- [PROBLEM REQUIREMENTS] Exactly reproduce the line containing "04-Feb-2018: 73 -> none" and all later lines to the end of the entries, leaving the pictures out of your copy.

- [MATERIAL TO PROCESS]

*** Block opens ***

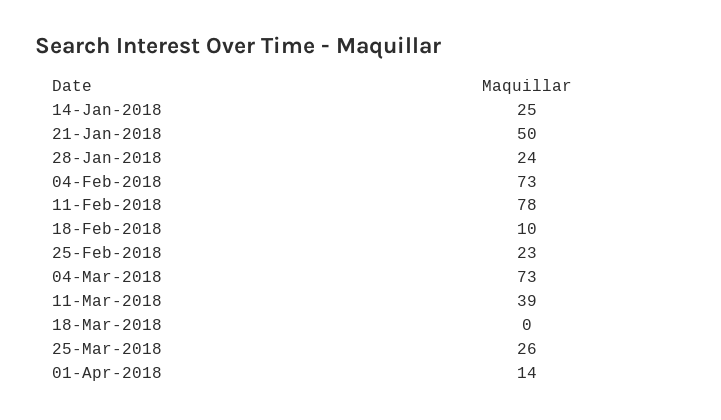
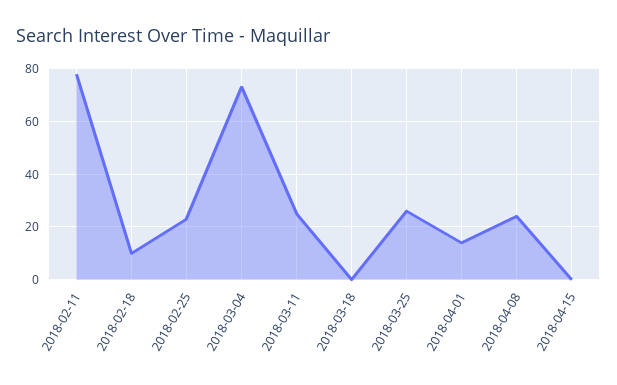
14-Jan-2018: 25 -> none
21-Jan-2018: 50 -> none
28-Jan-2018: 24 -> none
04-Feb-2018: 73 -> none
11-Mar-2018: 39 -> 25
2018-04-08: none -> 25
2018-04-15: none -> 0

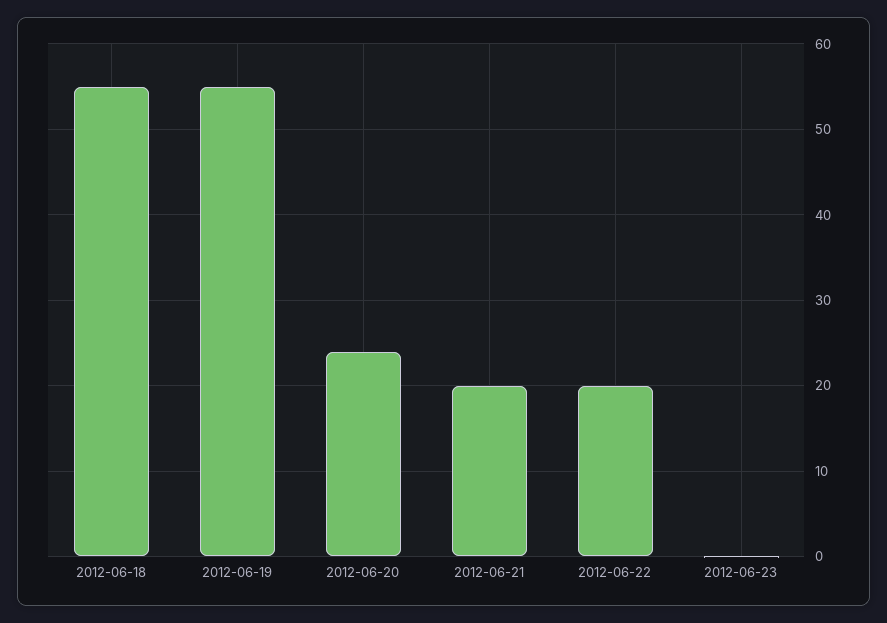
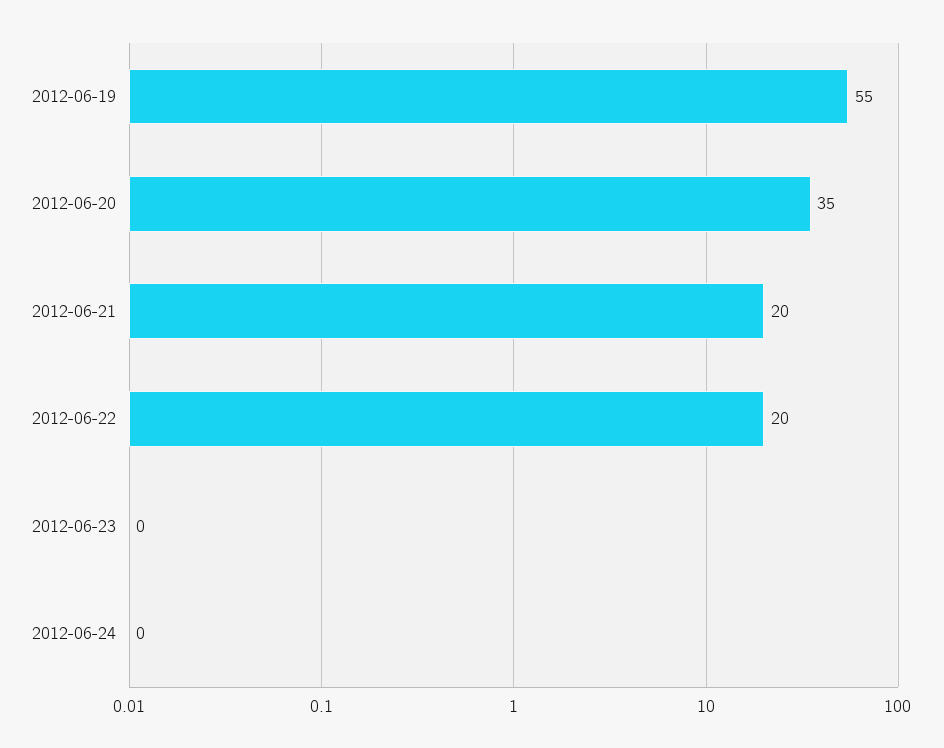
2012-06-18: 55 -> none
2012-06-20: 24 -> 35
2012-06-24: none -> 0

*** Block closes ***

- [EXERCISE RESPONSE]
04-Feb-2018: 73 -> none
11-Mar-2018: 39 -> 25
2018-04-08: none -> 25
2018-04-15: none -> 0

2012-06-18: 55 -> none
2012-06-20: 24 -> 35
2012-06-24: none -> 0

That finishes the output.